=== Section Start ===

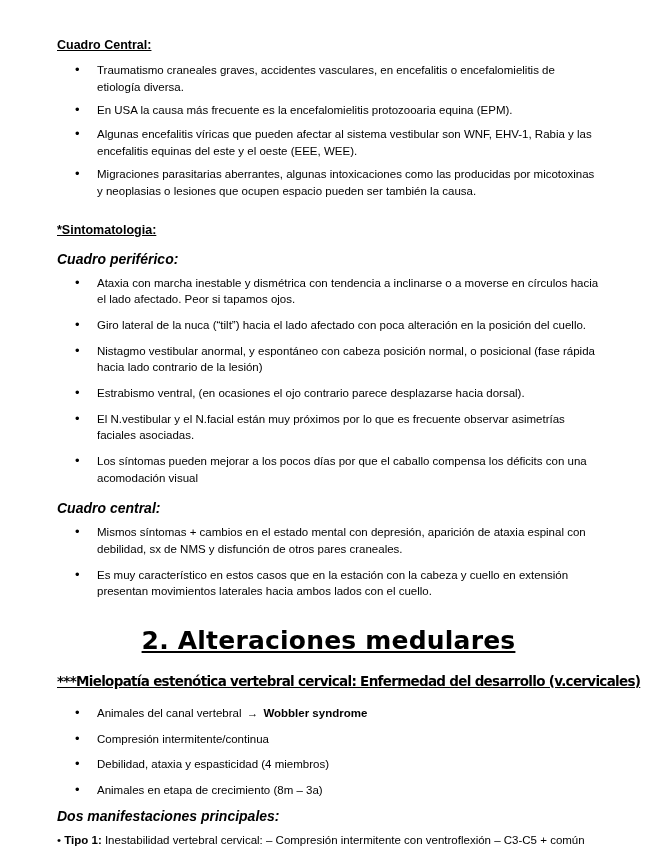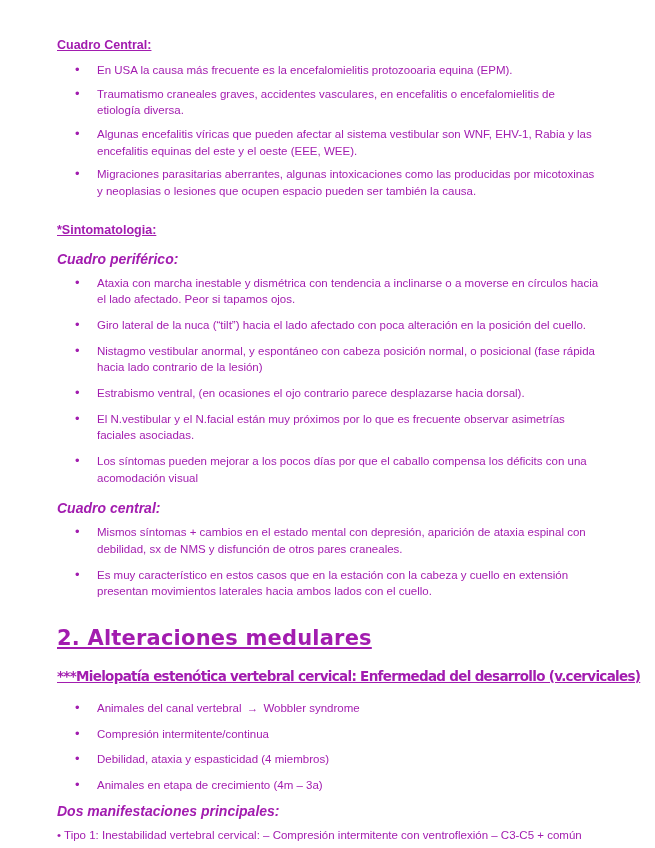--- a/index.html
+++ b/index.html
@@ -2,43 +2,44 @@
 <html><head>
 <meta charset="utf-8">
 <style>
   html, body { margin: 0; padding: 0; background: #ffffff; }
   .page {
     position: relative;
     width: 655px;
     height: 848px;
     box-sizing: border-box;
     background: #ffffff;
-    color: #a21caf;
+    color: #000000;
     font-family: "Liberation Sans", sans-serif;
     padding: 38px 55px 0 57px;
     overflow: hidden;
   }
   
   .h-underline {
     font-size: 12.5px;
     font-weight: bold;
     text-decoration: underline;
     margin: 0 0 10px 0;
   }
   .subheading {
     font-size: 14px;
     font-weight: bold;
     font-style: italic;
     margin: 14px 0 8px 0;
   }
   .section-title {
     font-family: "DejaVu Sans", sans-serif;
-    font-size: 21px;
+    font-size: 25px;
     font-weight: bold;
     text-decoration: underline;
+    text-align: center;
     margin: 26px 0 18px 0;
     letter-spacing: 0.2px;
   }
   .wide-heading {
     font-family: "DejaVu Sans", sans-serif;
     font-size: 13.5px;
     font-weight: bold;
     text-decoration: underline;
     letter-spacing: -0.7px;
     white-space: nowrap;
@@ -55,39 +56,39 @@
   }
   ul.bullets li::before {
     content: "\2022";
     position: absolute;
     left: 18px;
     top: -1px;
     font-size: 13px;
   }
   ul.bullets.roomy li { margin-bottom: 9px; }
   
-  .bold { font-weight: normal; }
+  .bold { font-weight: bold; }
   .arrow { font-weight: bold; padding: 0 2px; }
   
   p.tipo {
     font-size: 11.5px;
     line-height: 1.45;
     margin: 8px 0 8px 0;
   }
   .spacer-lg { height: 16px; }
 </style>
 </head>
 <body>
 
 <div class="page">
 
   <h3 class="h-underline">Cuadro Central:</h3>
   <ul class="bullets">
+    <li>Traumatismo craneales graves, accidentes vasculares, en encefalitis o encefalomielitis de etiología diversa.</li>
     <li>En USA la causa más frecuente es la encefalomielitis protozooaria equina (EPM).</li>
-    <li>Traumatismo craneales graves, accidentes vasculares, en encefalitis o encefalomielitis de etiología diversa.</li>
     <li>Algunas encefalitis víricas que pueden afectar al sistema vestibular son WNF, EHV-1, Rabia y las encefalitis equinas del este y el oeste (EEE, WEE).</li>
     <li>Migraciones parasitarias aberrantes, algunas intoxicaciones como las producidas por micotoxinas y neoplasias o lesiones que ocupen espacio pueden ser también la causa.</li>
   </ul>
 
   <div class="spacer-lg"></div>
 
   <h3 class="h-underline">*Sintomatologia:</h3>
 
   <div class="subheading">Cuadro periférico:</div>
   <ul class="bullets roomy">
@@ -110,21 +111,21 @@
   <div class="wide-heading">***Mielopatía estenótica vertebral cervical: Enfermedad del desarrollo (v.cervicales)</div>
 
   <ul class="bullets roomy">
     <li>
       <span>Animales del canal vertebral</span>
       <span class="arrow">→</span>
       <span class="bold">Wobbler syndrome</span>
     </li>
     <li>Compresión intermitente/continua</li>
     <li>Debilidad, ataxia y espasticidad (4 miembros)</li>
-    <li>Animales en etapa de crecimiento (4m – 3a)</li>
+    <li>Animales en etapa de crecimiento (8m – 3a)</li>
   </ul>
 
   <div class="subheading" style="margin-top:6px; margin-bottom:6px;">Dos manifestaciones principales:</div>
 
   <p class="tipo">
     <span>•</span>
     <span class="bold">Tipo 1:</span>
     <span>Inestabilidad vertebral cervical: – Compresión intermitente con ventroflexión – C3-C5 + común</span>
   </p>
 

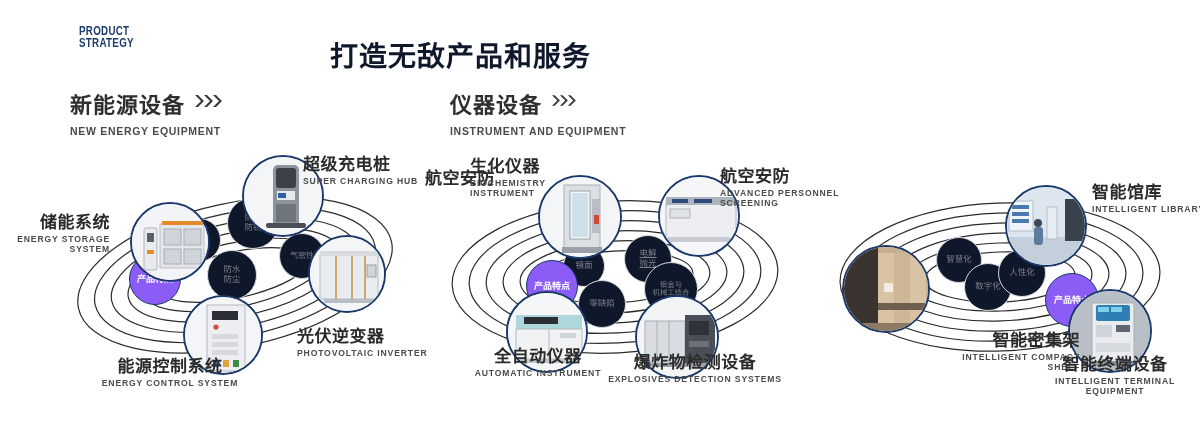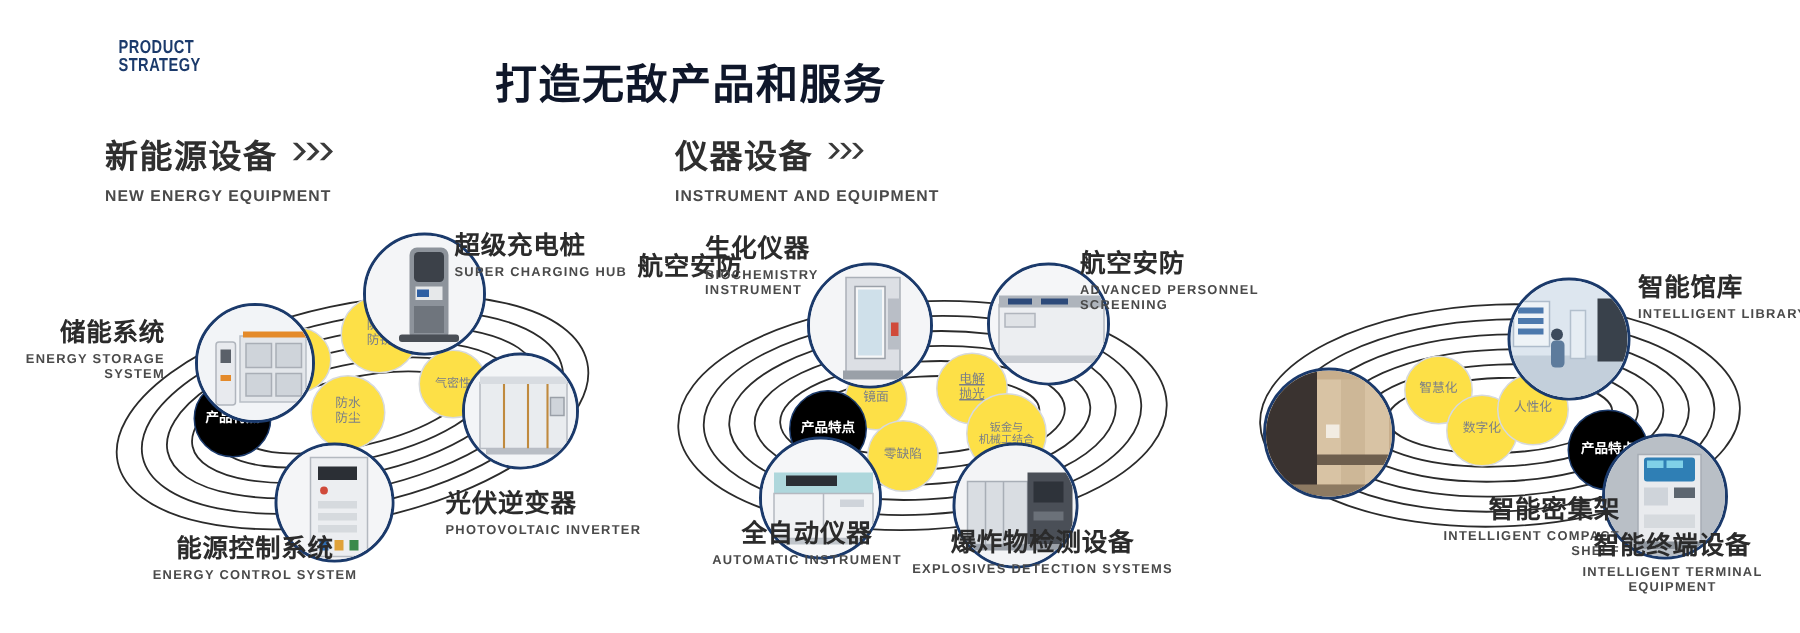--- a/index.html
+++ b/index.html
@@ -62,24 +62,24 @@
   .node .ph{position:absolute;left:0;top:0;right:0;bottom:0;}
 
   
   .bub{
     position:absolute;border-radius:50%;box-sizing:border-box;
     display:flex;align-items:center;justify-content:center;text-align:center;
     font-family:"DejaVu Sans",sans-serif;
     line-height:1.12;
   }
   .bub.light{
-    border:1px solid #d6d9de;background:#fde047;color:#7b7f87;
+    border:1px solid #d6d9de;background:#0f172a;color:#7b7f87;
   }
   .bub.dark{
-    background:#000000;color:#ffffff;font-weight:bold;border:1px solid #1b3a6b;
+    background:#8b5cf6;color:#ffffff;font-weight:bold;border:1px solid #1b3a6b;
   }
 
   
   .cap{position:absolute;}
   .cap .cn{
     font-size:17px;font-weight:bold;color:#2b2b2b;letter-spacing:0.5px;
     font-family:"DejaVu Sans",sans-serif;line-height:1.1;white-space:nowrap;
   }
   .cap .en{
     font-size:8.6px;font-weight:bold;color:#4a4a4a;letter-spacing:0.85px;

=== Section End ===

Where a line in the material contains "bullets", copy that line.

   ul.bullets li::before {
   ul.bullets.roomy li { margin-bottom: 9px; }
   <ul class="bullets">
   <ul class="bullets roomy">
   <ul class="bullets roomy">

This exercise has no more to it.